A digital reconstruction of this type has been made recently after sequencing the complete genome of the mortal remains of eight people who lived in what is now Korea approximately 1,700 years ago.

The work is the work of an international team that includes Pere Gelabert and Ron Pinhasi of the University of Vienna in Austria, Jong Bhak and Asta Blazyte of the Ulsan National Institute of Science and Technology in South Korea, and Kidong Bae of the National Museum of South Korea.
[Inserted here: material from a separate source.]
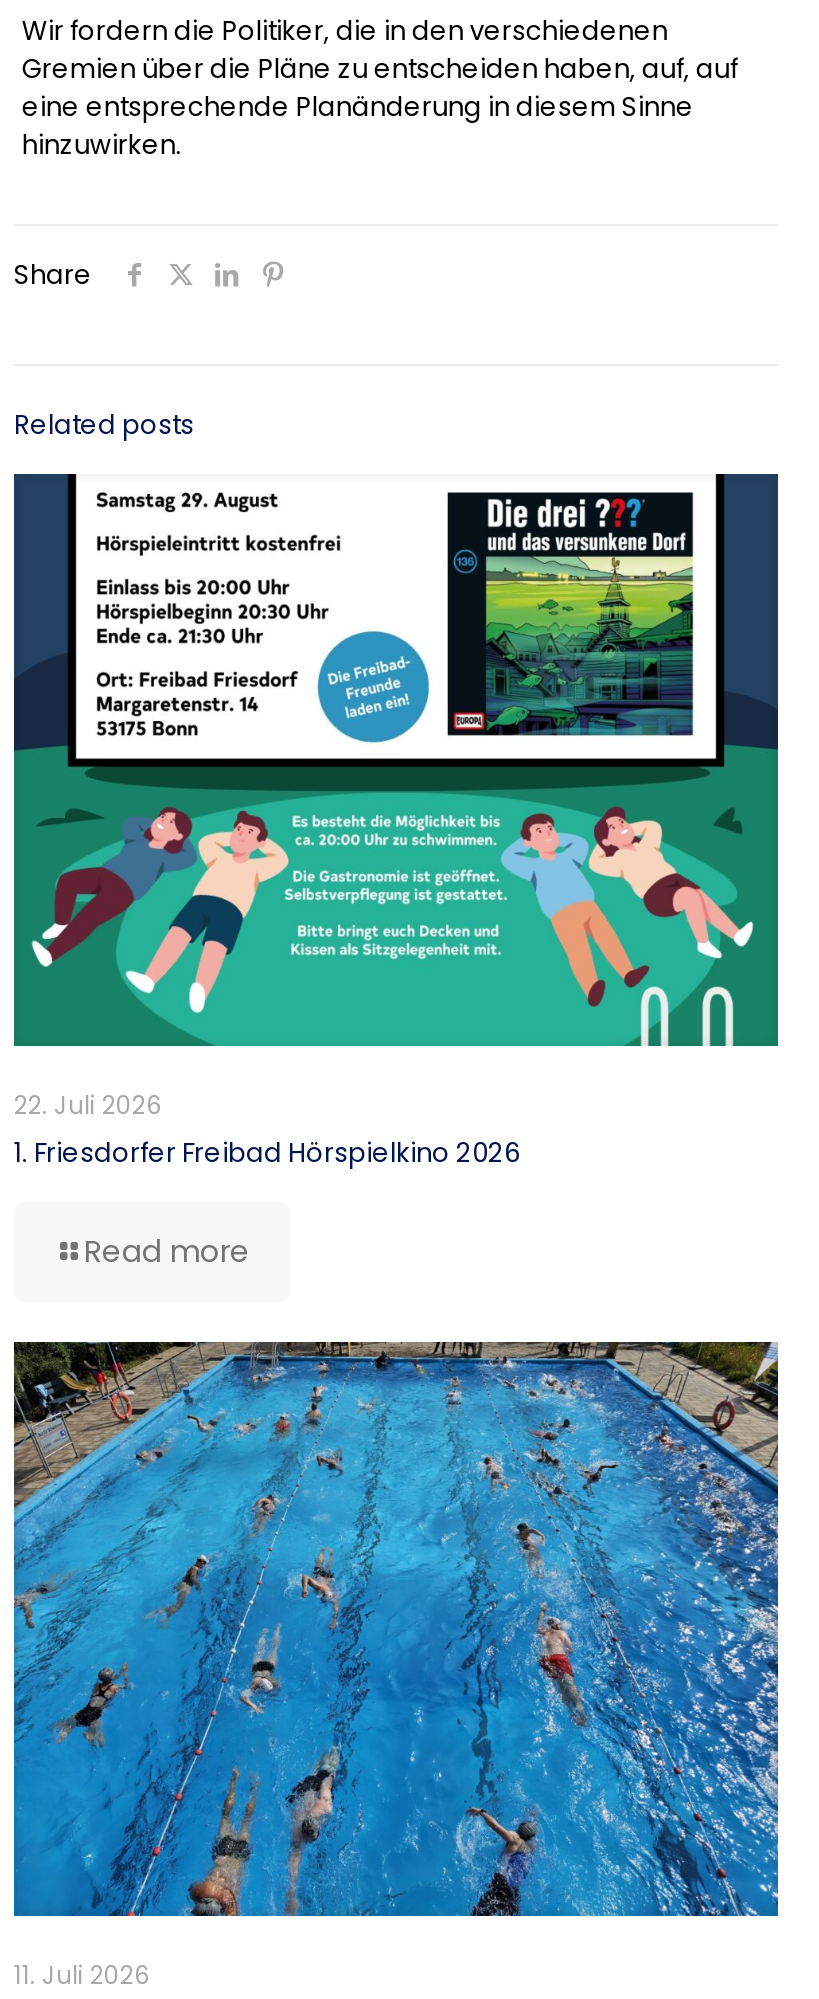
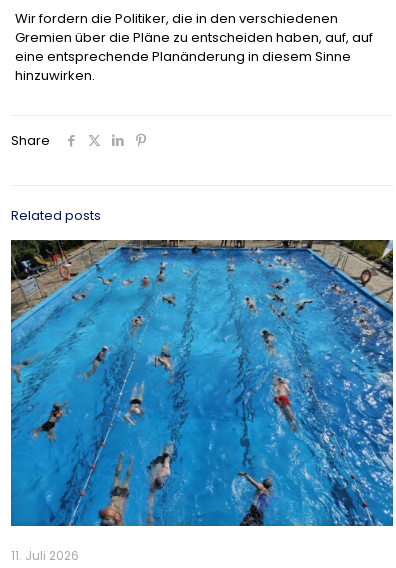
- [image]
- 22. Juli 2026
- 1. Friesdorfer Freibad Hörspielkino 2026
- Read more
The reconstruction of the faces has given somewhat surprising results. Those people from nearly two millennia ago look like modern Koreans. They do not present features that differentiate them as belonging to a slightly different ethnic group or that denote other anthropological changes.

As far as the authors of the study know, this is the first time that the faces of individuals from centuries ago reconstructed from only the genetic information contained in their DNA have been published in an academic journal. This pioneering work may lead to other reconstructions of this type when the skulls are extremely degraded.

DNA-based facial reconstruction of four of the people from nearly two millennia ago who lived in what is now Korea. (Image: © Current Biology. CC BY)

The study is titled “Northern Asian and Jomon-related genetic structure in Three Kingdoms period Gimhae, Korea.” And it has been published in the academic journal Current Biology. (Font: NCYT by Amazings)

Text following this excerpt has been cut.